U.S. Clinical Trial Agreement (CTA)

A U.S. Clinical Trial Agreement (CTA) is a U.S. healthcare-related agreement for coordinating clinical trials involving pharmaceuticals or medical devices in the United States.

• Context:
  • It can (typically) define the rights, responsibilities, and liabilities of parties, including CT Sponsors, CT Investigators and CT Institutions (regarding the conduct of a clinical trial).
  • It can (typically) be composed of CTA Content, such as:
  • It can provide legal safeguards to both investigators and sponsors regarding proprietary information, subject safety, and regulatory compliance.
  • It can outline the terms for funding, indemnification, trial conduct, data ownership, and publication.
    • CTA Articles, such as:
      • ...
    • CTA Clauses, such as:
      • ...
    • CTA Provisions, such as:
      • ...
• Example(s):
  • A CTA signed between a Research University and a Pharmaceutical Company for testing a new drug.
  • A CTA between a Medical Device Manufacturer and a Hospital for assessing the efficacy of a new medical device.
  • ...
• Counter-Example(s):
  • A Material Transfer Agreement (MTA), which typically governs the transfer of tangible research materials between two organizations.
• See: Clinical Trial, Informed Consent Document, FDA Regulations.

References

2023

• Web Chatbot
  • The U.S. Clinical Trial Agreement (CTA) is a comprehensive, legally binding contract that defines the roles, rights, responsibilities, and obligations of all parties involved in a clinical trial; including the sponsor, the research site, and the researcher(s). It provides detailed coverage of aspects ranging from the specifics of the study drug or device, the financial commitments, and the handling of proprietary information, data, results, to aspects of publications and intellectual property rights. The CTA is essential to minimize legal disputes and safeguard the rights of all involved parties.
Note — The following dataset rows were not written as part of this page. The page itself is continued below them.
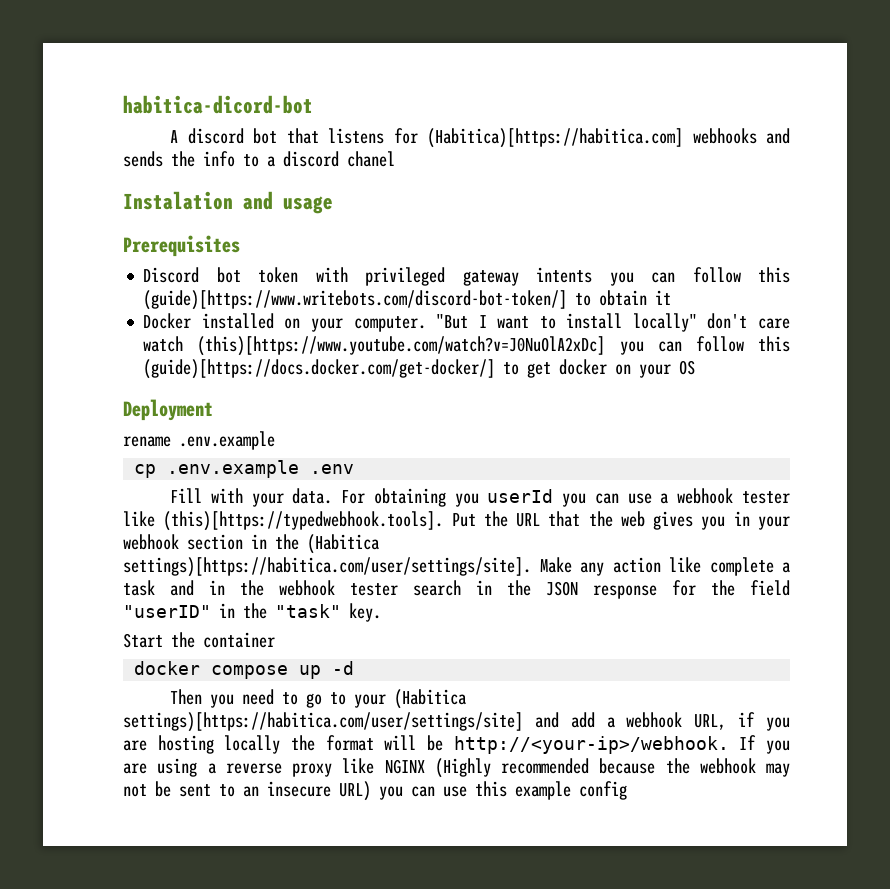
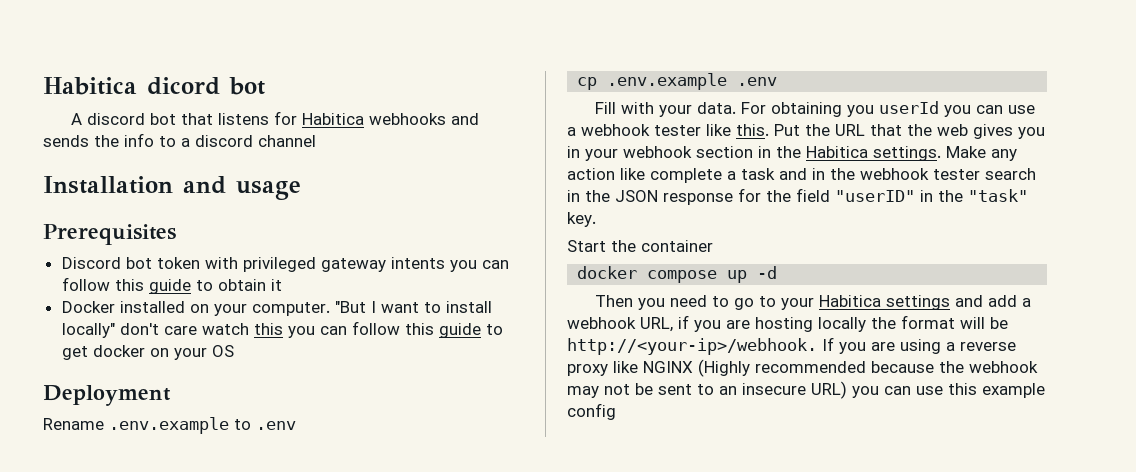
- habitica-dicord-bot
+ Habitica dicord bot
- A discord bot that listens for (Habitica)[https://habitica.com] webhooks and sends the info to a discord chanel
- Instalation and usage
+ A discord bot that listens for Habitica webhooks and sends the info to a discord channel
+ Installation and usage
- Discord bot token with privileged gateway intents you can follow this (guide)[https://www.writebots.com/discord-bot-token/] to obtain it
+ Discord bot token with privileged gateway intents you can follow this guide to obtain it
- "But I want to install locally" don't care watch (this)[https://www.youtube.com/watch?v=J0NuOlA2xDc] you can follow this (guide)[https://docs.docker.com/get-docker/] to get docker on your OS
+ "But I want to install locally" don't care watch this you can follow this guide to get docker on your OS
- rename .env.example
+ Rename .env.example to .env
- For obtaining you userId you can use a webhook tester like (this)[https://typedwebhook.tools]. Put the URL that the web gives you in your webhook section in the (Habitica settings)[https://habitica.com/user/settings/site]. Make any action like complete a task and in the webhook tester search in the JSON response for the field "userID" in the "task" key.
+ For obtaining you userId you can use a webhook tester like this. Put the URL that the web gives you in your webhook section in the Habitica settings. Make any action like complete a task and in the webhook tester search in the JSON response for the field "userID" in the "task" key.
- Then you need to go to your (Habitica settings)[https://habitica.com/user/settings/site] and add a webhook URL, if you are hosting locally the format will be http://<your-ip>/webhook.
+ Then you need to go to your Habitica settings and add a webhook URL, if you are hosting locally the format will be http://<your-ip>/webhook.

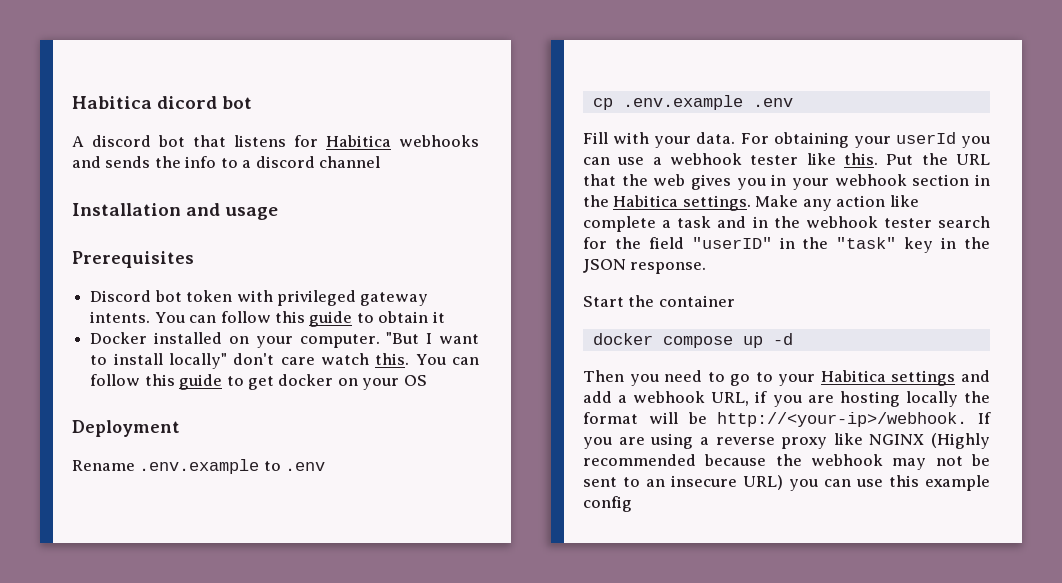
- Discord bot token with privileged gateway intents you can follow this guide to obtain it
+ Discord bot token with privileged gateway intents. You can follow this guide to obtain it
- "But I want to install locally" don't care watch this you can follow this guide to get docker on your OS
+ "But I want to install locally" don't care watch this. You can follow this guide to get docker on your OS
- For obtaining you userId you can use a webhook tester like this.
+ For obtaining your userId you can use a webhook tester like this.
- Make any action like complete a task and in the webhook tester search in the JSON response for the field "userID" in the "task" key.
+ Make any action like complete a task and in the webhook tester search for the field "userID" in the "task" key in the JSON response.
This process often involves the use of a Confidentiality Disclosure Agreement (CDA) to protect sensitive trial information. The creation, negotiation, and enactment of the CTA are vital to ensuring efficient clinical trial management. Furthermore, several resources, tools, and training programs exist to support this process and foster improved collaboration between industry sponsors, academic medical centers, and research sites.